■ TASK DIRECTIONS
Retype only the lines from the top of the records to the line with "- 1. Coding exercise will be due by Thursday, April", including that line but none of the pictures.

Before-and-after change records:
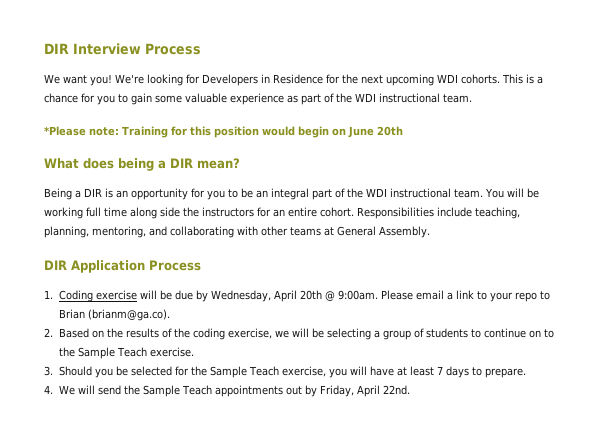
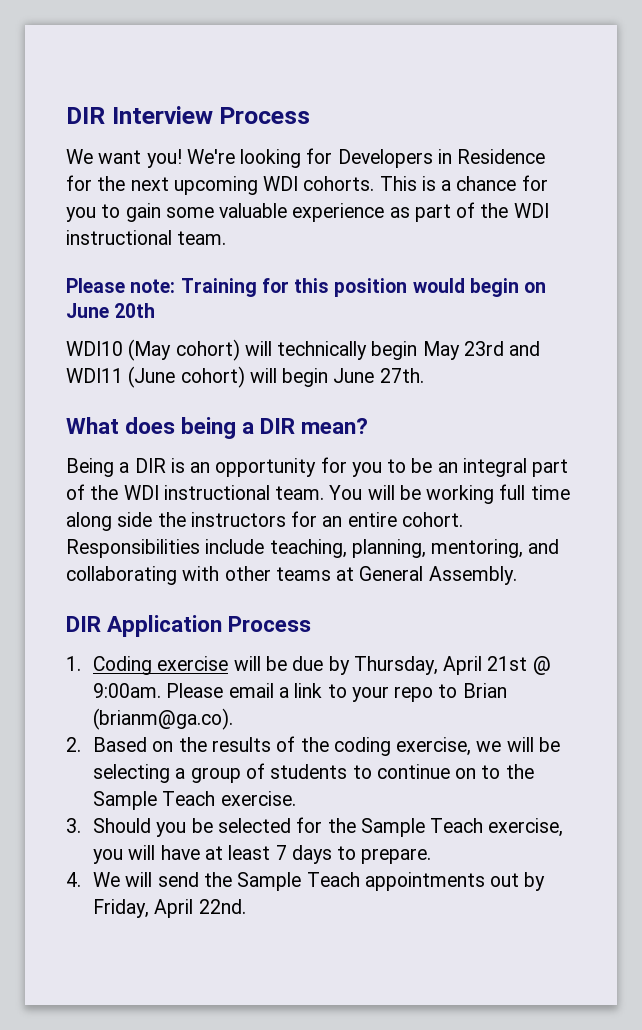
- *Please note: Training for this position would begin on June 20th
+ Please note: Training for this position would begin on June 20th
+ WDI10 (May cohort) will technically begin May 23rd and WDI11 (June cohort) will begin June 27th.
- 1. Coding exercise will be due by Wednesday, April 20th @ 9:00am.
+ 1. Coding exercise will be due by Thursday, April 21st @ 9:00am.

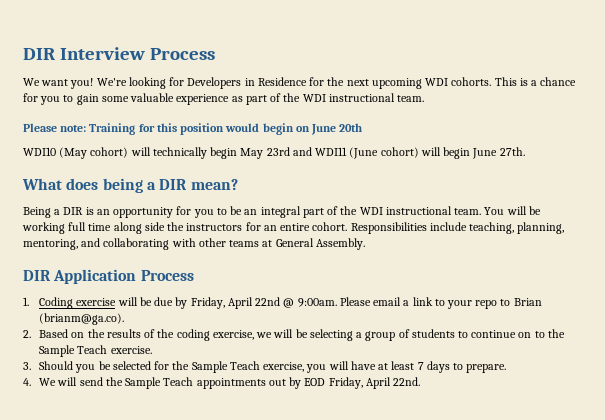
- 1. Coding exercise will be due by Thursday, April 21st @ 9:00am.
+ 1. Coding exercise will be due by Friday, April 22nd @ 9:00am.
- 4. We will send the Sample Teach appointments out by Friday, April 22nd.
+ 4. We will send the Sample Teach appointments out by EOD Friday, April 22nd.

■ ANSWER FOR THIS EXERCISE
- *Please note: Training for this position would begin on June 20th
+ Please note: Training for this position would begin on June 20th
+ WDI10 (May cohort) will technically begin May 23rd and WDI11 (June cohort) will begin June 27th.
- 1. Coding exercise will be due by Wednesday, April 20th @ 9:00am.
+ 1. Coding exercise will be due by Thursday, April 21st @ 9:00am.

- 1. Coding exercise will be due by Thursday, April 21st @ 9:00am.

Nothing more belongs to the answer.